- Assignment: Go to the line holding "line-height:46px;" in the entries below and write out exactly every line down to and including the line holding "text-shadow:0 0 0.6px".

- Dataset excerpts:
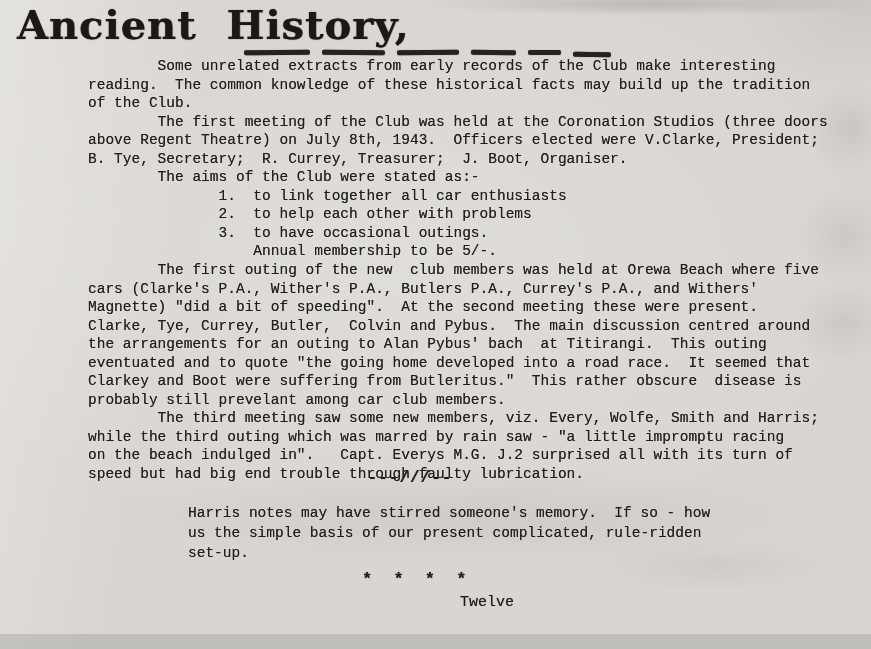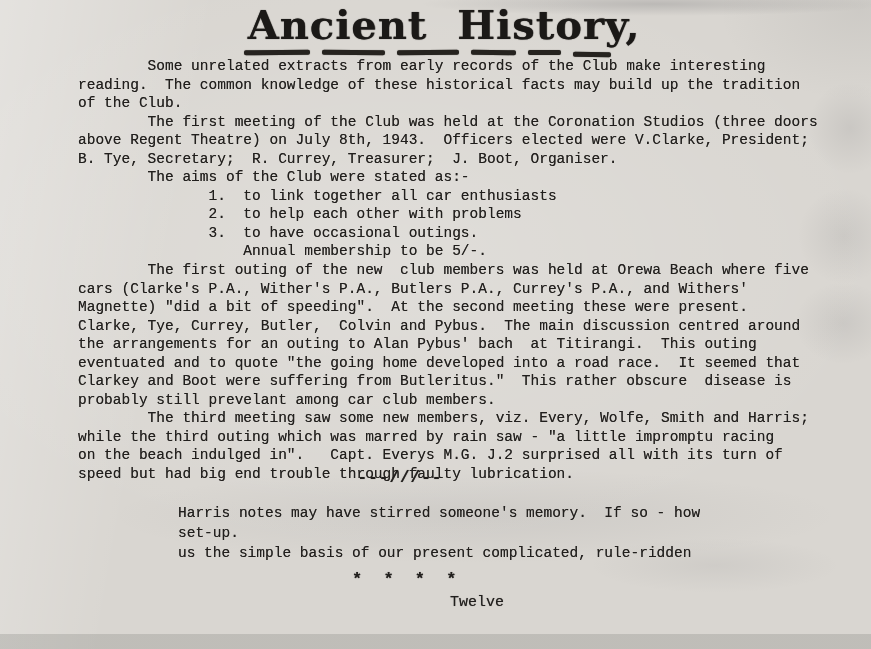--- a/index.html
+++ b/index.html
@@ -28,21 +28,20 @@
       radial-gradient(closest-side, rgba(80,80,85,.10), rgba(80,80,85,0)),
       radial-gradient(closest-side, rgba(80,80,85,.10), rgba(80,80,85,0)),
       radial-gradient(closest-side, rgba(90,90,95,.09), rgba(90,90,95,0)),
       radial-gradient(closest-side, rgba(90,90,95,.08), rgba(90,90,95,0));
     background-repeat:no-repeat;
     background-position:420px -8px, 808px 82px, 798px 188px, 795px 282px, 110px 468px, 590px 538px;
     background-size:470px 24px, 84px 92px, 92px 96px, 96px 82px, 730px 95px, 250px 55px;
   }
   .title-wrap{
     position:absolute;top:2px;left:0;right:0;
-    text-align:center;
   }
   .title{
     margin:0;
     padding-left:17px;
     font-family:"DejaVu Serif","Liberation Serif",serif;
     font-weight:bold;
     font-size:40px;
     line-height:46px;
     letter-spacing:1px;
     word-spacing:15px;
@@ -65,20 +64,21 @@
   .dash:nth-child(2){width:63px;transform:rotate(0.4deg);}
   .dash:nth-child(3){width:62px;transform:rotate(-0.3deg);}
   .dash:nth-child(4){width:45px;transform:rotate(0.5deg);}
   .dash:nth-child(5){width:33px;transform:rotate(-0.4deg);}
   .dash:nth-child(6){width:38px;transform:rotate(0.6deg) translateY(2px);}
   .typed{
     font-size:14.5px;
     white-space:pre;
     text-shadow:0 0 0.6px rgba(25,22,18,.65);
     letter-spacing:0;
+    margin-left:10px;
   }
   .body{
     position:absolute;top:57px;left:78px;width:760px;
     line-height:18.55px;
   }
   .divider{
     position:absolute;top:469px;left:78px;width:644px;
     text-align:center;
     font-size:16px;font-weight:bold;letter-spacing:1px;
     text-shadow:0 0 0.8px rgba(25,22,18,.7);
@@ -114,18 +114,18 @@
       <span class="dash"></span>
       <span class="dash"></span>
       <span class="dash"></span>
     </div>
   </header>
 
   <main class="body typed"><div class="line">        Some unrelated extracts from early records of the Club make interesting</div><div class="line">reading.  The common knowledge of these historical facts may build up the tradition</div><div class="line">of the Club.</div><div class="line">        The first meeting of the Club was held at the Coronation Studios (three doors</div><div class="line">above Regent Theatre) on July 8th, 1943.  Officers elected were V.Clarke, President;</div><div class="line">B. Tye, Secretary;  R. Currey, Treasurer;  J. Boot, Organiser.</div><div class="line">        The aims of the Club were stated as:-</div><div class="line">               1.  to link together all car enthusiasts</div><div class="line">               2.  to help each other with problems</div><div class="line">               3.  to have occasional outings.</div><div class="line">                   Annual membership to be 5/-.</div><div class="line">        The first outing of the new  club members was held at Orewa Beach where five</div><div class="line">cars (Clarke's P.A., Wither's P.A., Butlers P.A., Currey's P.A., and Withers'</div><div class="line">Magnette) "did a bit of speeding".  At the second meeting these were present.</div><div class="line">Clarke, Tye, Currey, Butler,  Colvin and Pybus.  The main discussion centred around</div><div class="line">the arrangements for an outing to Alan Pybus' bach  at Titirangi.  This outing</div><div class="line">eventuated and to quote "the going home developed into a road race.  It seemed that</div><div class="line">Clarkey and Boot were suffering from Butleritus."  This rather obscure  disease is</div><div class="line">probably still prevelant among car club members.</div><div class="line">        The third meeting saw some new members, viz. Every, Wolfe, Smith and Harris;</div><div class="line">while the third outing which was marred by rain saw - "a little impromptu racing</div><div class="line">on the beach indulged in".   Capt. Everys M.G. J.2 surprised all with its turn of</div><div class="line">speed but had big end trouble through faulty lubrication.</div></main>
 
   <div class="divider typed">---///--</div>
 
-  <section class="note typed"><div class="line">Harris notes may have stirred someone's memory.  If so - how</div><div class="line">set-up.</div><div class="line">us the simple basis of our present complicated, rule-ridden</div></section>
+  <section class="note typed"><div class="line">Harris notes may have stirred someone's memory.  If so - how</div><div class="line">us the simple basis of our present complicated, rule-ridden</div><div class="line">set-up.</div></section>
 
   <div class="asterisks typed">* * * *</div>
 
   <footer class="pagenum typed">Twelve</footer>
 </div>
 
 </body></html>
* * *
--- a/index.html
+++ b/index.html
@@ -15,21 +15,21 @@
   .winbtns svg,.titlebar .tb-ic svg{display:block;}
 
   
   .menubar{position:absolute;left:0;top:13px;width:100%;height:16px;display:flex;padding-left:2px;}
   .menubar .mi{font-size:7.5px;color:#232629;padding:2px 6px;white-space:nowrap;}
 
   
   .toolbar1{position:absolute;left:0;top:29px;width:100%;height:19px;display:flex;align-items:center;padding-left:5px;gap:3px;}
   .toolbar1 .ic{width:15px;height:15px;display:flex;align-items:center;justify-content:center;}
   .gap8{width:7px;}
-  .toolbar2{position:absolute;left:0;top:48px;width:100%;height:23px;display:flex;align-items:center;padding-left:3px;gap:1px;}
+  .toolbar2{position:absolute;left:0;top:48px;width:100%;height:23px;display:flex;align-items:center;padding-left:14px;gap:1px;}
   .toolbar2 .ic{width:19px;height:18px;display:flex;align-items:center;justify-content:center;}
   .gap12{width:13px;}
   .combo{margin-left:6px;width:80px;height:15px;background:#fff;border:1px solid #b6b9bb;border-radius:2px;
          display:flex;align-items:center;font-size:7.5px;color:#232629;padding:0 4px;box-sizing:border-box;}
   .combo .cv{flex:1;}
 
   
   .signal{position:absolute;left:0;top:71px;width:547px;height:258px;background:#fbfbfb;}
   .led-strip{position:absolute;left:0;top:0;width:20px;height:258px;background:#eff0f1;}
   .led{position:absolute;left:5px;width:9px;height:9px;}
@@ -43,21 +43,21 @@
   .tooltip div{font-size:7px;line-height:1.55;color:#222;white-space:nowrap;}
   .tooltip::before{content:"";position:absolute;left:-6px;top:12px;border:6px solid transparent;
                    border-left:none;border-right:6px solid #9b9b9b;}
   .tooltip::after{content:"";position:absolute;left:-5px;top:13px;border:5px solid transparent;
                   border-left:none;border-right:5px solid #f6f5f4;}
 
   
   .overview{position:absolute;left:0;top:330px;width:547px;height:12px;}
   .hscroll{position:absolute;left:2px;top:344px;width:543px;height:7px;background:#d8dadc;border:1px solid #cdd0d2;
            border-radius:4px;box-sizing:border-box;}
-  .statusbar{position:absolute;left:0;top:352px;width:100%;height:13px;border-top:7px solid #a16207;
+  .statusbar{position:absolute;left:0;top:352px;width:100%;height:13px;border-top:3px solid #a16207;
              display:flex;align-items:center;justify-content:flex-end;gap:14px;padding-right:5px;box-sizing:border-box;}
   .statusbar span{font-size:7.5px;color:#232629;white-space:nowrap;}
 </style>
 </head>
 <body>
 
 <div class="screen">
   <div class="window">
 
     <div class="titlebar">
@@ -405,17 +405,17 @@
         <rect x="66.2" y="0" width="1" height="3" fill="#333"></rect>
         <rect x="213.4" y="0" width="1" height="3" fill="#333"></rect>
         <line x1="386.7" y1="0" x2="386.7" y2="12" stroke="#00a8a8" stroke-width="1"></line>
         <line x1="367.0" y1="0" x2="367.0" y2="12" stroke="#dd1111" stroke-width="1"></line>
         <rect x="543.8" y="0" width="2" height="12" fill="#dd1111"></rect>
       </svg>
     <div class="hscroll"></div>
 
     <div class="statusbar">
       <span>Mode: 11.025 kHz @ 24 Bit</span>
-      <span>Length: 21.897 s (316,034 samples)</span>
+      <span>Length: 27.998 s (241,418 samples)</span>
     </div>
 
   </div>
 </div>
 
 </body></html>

- Exercise response:
     line-height:46px;
     letter-spacing:1px;
     word-spacing:15px;
@@ -65,20 +64,21 @@
   .dash:nth-child(2){width:63px;transform:rotate(0.4deg);}
   .dash:nth-child(3){width:62px;transform:rotate(-0.3deg);}
   .dash:nth-child(4){width:45px;transform:rotate(0.5deg);}
   .dash:nth-child(5){width:33px;transform:rotate(-0.4deg);}
   .dash:nth-child(6){width:38px;transform:rotate(0.6deg) translateY(2px);}
   .typed{
     font-size:14.5px;
     white-space:pre;
     text-shadow:0 0 0.6px rgba(25,22,18,.65);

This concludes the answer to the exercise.